* _WHAT THE TASK ASKS_: Go to the line that contains "CORONA ACERO CROMO" and transcribe from there to the end of the entries, that line and the last one included.

=== Section Start ===

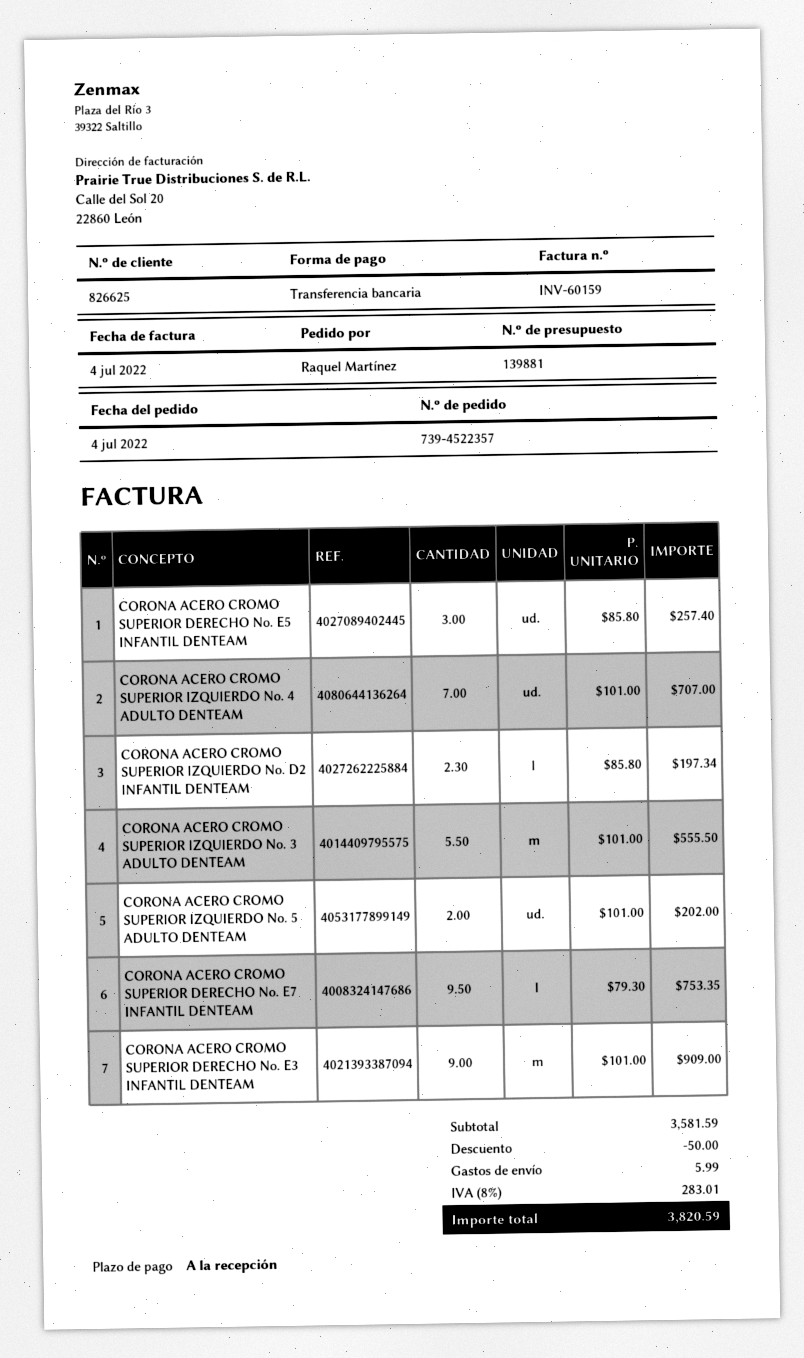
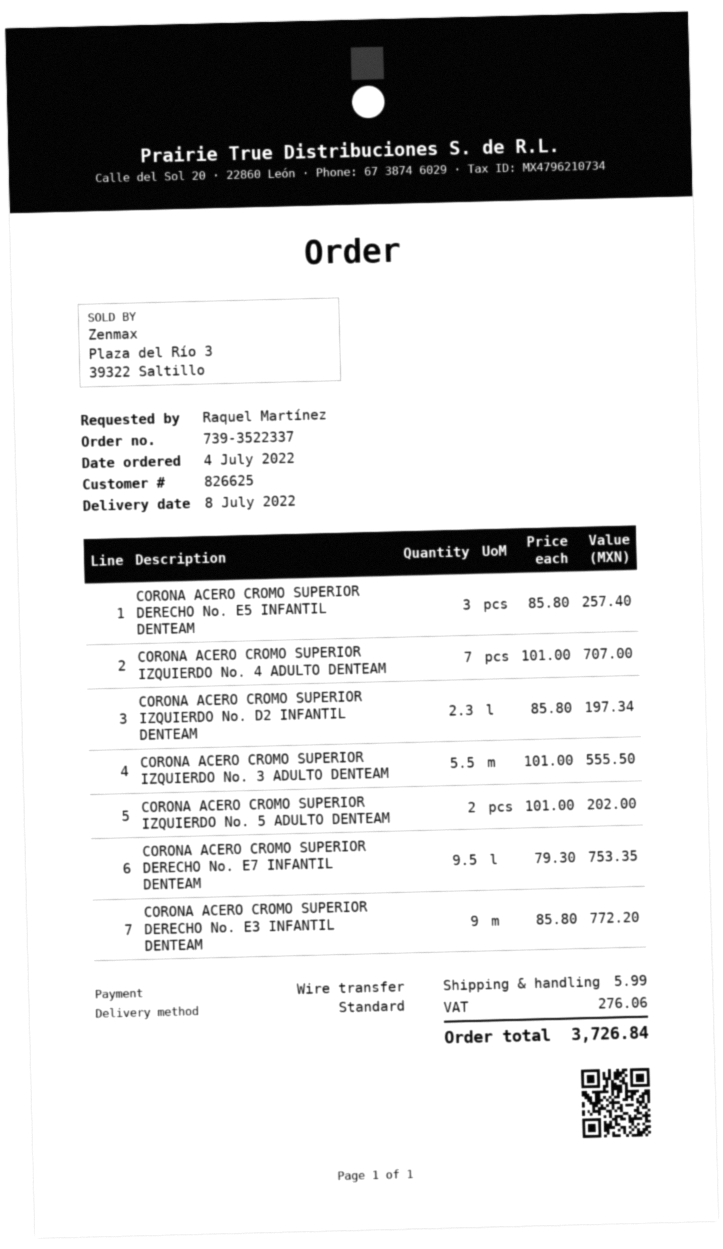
order number: 739-4522357 -> 739-3522337
CORONA ACERO CROMO SUPERIOR DERECHO No. E3 INFANTIL DENTEAM: 9 x 101.00 = 909.00 -> 9 x 85.80 = 772.20
discount: 50.00 -> none
tax: 283.01 -> 276.06
total: 3820.59 -> 3726.84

=== Section End ===

* _WRITTEN RESPONSE_:
CORONA ACERO CROMO SUPERIOR DERECHO No. E3 INFANTIL DENTEAM: 9 x 101.00 = 909.00 -> 9 x 85.80 = 772.20
discount: 50.00 -> none
tax: 283.01 -> 276.06
total: 3820.59 -> 3726.84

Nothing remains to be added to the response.